To create styles that people want to hold on to — what Lankford refers to as long life products — there are three essential elements. “They have physical longevity, which means they’re made out of robust materials, they have stylistic longevity and they’re made for repair,” he said.

For footwear players, this means transforming the entire production process. “You have to go back to the beginning. It comes down to a simple phrase: ‘I want to put things together so they can come apart.’ It’s a simple maxim to use whenever you’re working with a factory or a supplier,” Lankford explained.
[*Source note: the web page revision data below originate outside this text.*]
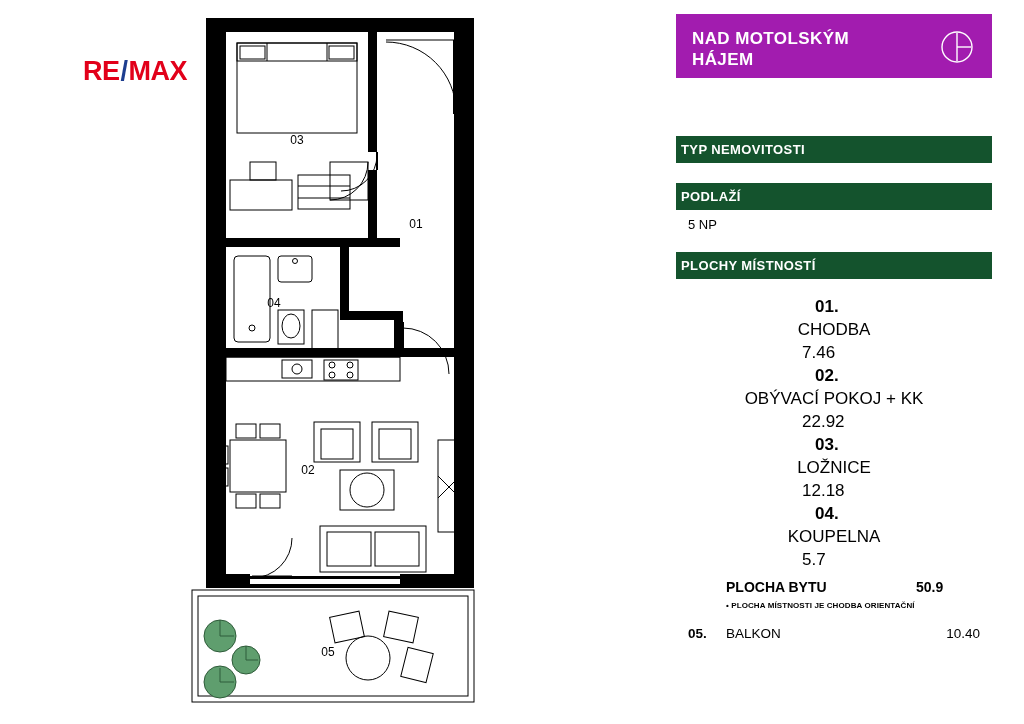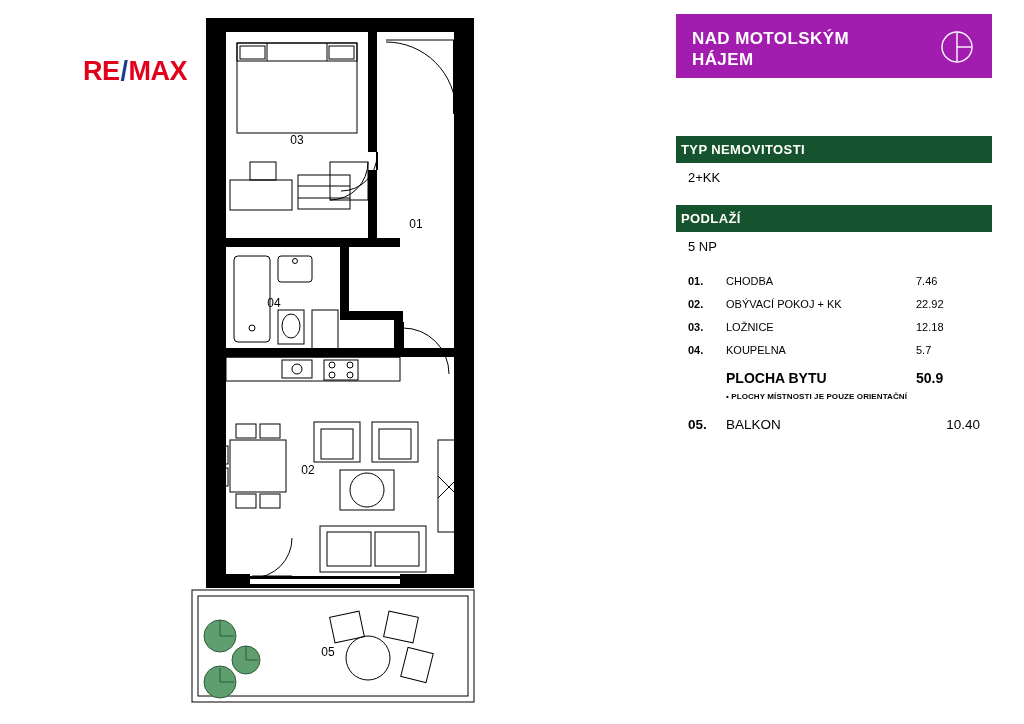"2+KK" div.val { html: <div>2+KK</div> -> none }
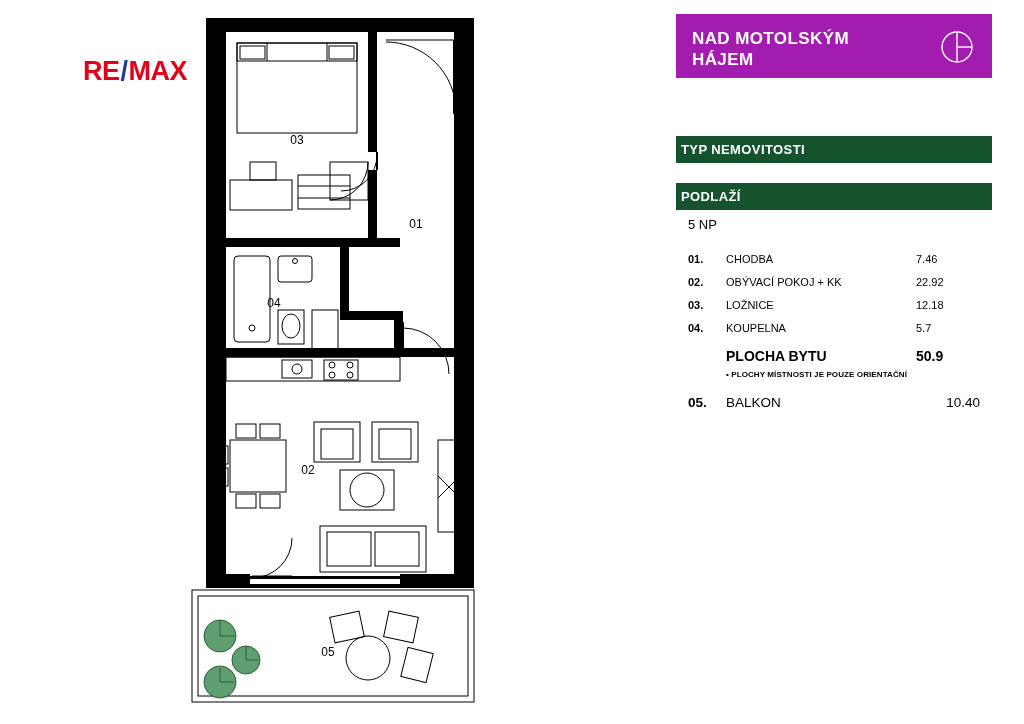"PLOCHY MÍSTNOSTÍ" div.bar { html: none -> <div>PLOCHY MÍSTNOSTÍ</div> }
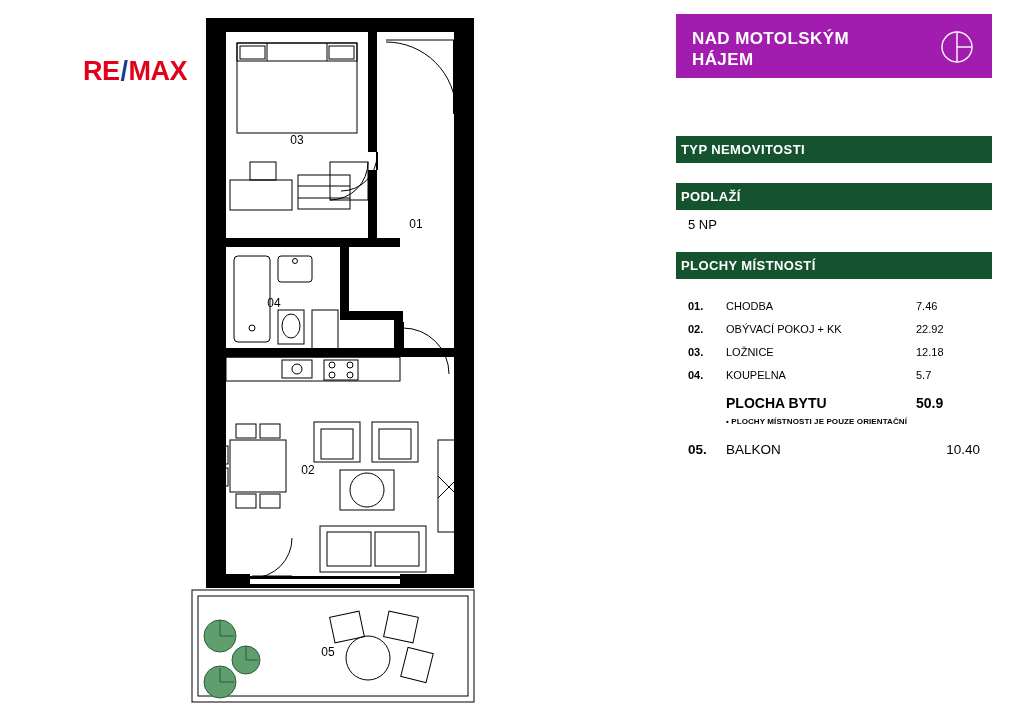"01." .room-row { align-items: flex-start -> center; flex-direction: none -> column; font-size: 11px -> 17px }
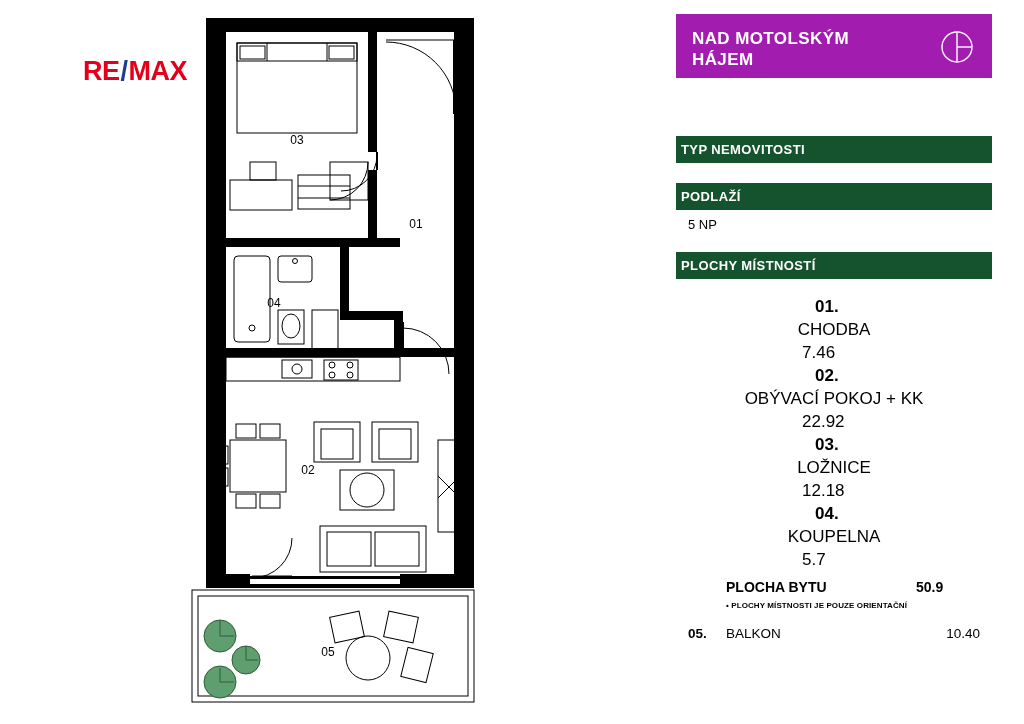"• PLOCHY MÍSTNOSTI JE POUZE" div.note { text: PLOCHY MÍSTNOSTI JE POUZE -> PLOCHA MÍSTNOSTI JE CHODBA }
Other panelists noted that the prevalence of fast, disposable fashion continues to be a huge issue. “Sometimes a pair of shoes on Amazon can cost the same as a Big Mac meal,” said Federico Brugnoli, the founder of Spin360, a company that specializes in developing new sustainable business models. “In general, we have a lot of people buying low-cost [shoes] and then wearing them a few times and throwing them away.”

But designers have the opportunity to ignite change across fashion if they are properly trained, Brugnoli said. “Products need to have a sustainable DNA. Whenever I support brands and retailers, I say to them, ‘First you [implement sustainable practices], then you do good and you can think about communicating it.”

Nicoline van Enter, co-founder of The Footwearists — a company that connects all elements of the supply chain together — suggested that the future of sustainable manufacturing is to cluster retailers from different industries around a shared local production source. “The factory supplies all types of stores, so one of the waste streams [from one product] can be a starting point for another product,” she said.